Leave out any pictures and transcribe all other data below exactly.

Before-and-after page screenshots:
====================
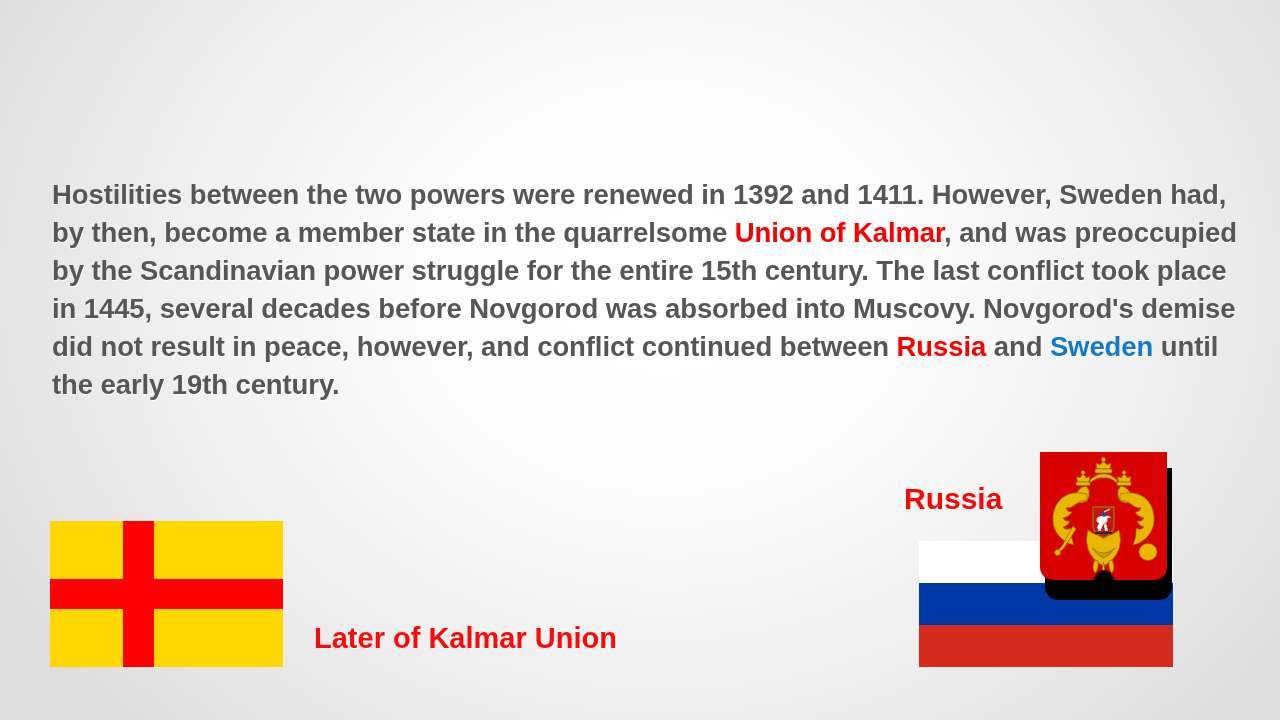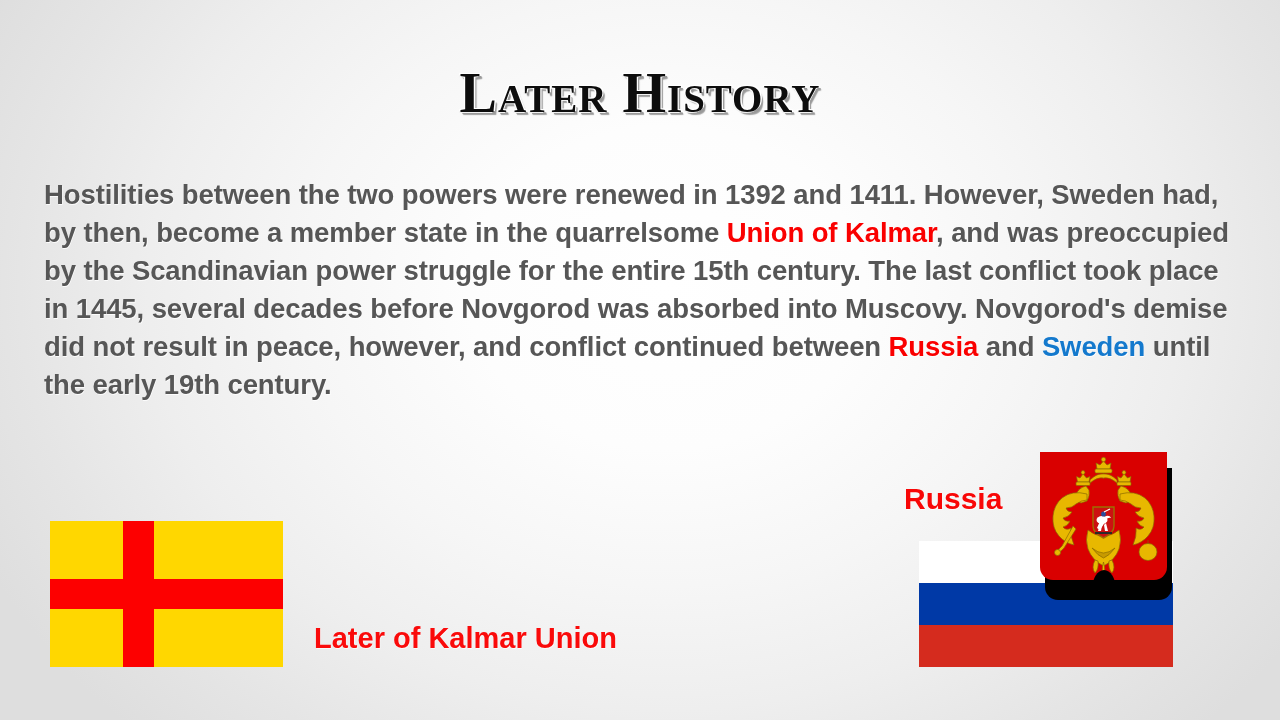--- a/index.html
+++ b/index.html
@@ -183,7 +183,6 @@
 
 <div id="slide">
 
-  <div id="slide-title">Later History</div>
 
   <div id="body-text">
     <span>Hostilities between the two powers were renewed in 1392 and 1411. However, Sweden had, by then, become a member state in the quarrelsome </span><span class="hl-red">Union of Kalmar</span><span>, and was preoccupied by the Scandinavian power struggle for the entire 15th century. The last conflict took place in 1445, several decades before Novgorod was absorbed into Muscovy. Novgorod's demise did not result in peace, however, and conflict continued between </span><span class="hl-red">Russia</span><span> and </span><span class="hl-blue">Sweden</span><span> until the early 19th century.</span>

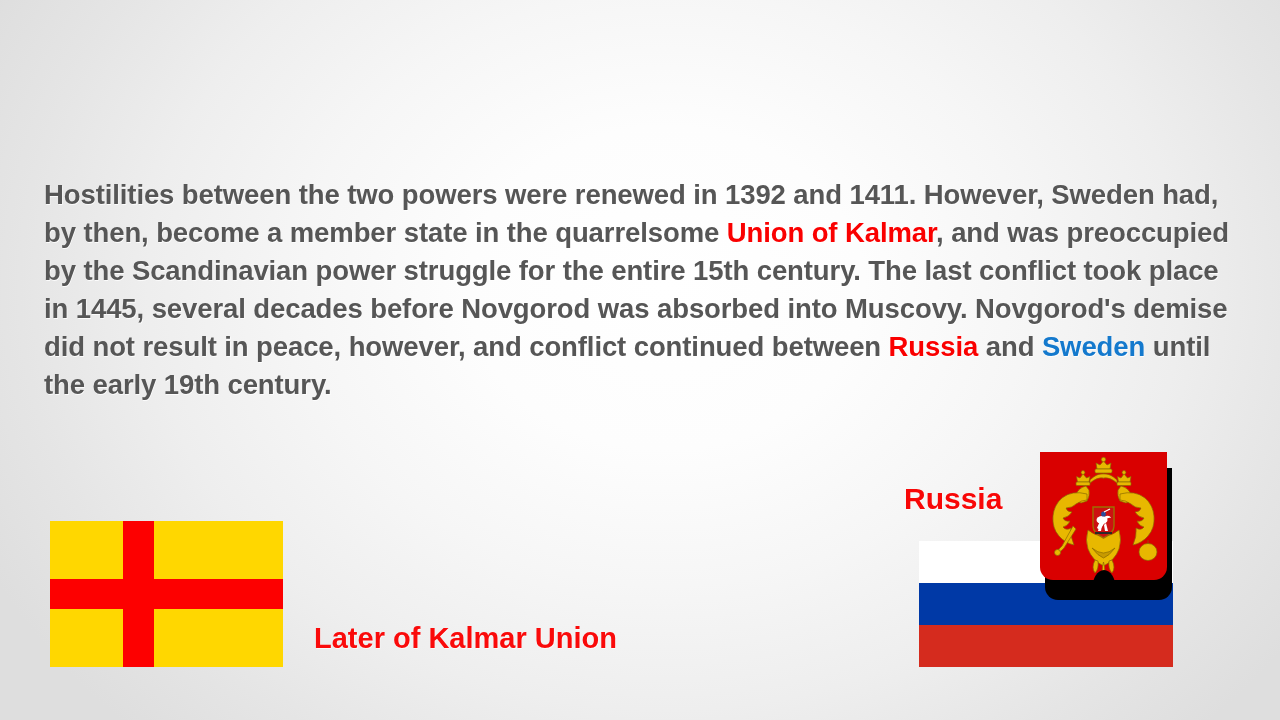--- a/index.html
+++ b/index.html
@@ -54,7 +54,7 @@
   
   #body-text {
     position: absolute;
-    left: 44px;
+    left: 52px;
     top: 176px;
     width: 1205px;
     font-family: "Liberation Sans", sans-serif;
====================
● Response for this exercise:
--- a/index.html
+++ b/index.html
@@ -183,7 +183,6 @@
 
 <div id="slide">
 
-  <div id="slide-title">Later History</div>
 
   <div id="body-text">
     <span>Hostilities between the two powers were renewed in 1392 and 1411. However, Sweden had, by then, become a member state in the quarrelsome </span><span class="hl-red">Union of Kalmar</span><span>, and was preoccupied by the Scandinavian power struggle for the entire 15th century. The last conflict took place in 1445, several decades before Novgorod was absorbed into Muscovy. Novgorod's demise did not result in peace, however, and conflict continued between </span><span class="hl-red">Russia</span><span> and </span><span class="hl-blue">Sweden</span><span> until the early 19th century.</span>

--- a/index.html
+++ b/index.html
@@ -54,7 +54,7 @@
   
   #body-text {
     position: absolute;
-    left: 44px;
+    left: 52px;
     top: 176px;
     width: 1205px;
     font-family: "Liberation Sans", sans-serif;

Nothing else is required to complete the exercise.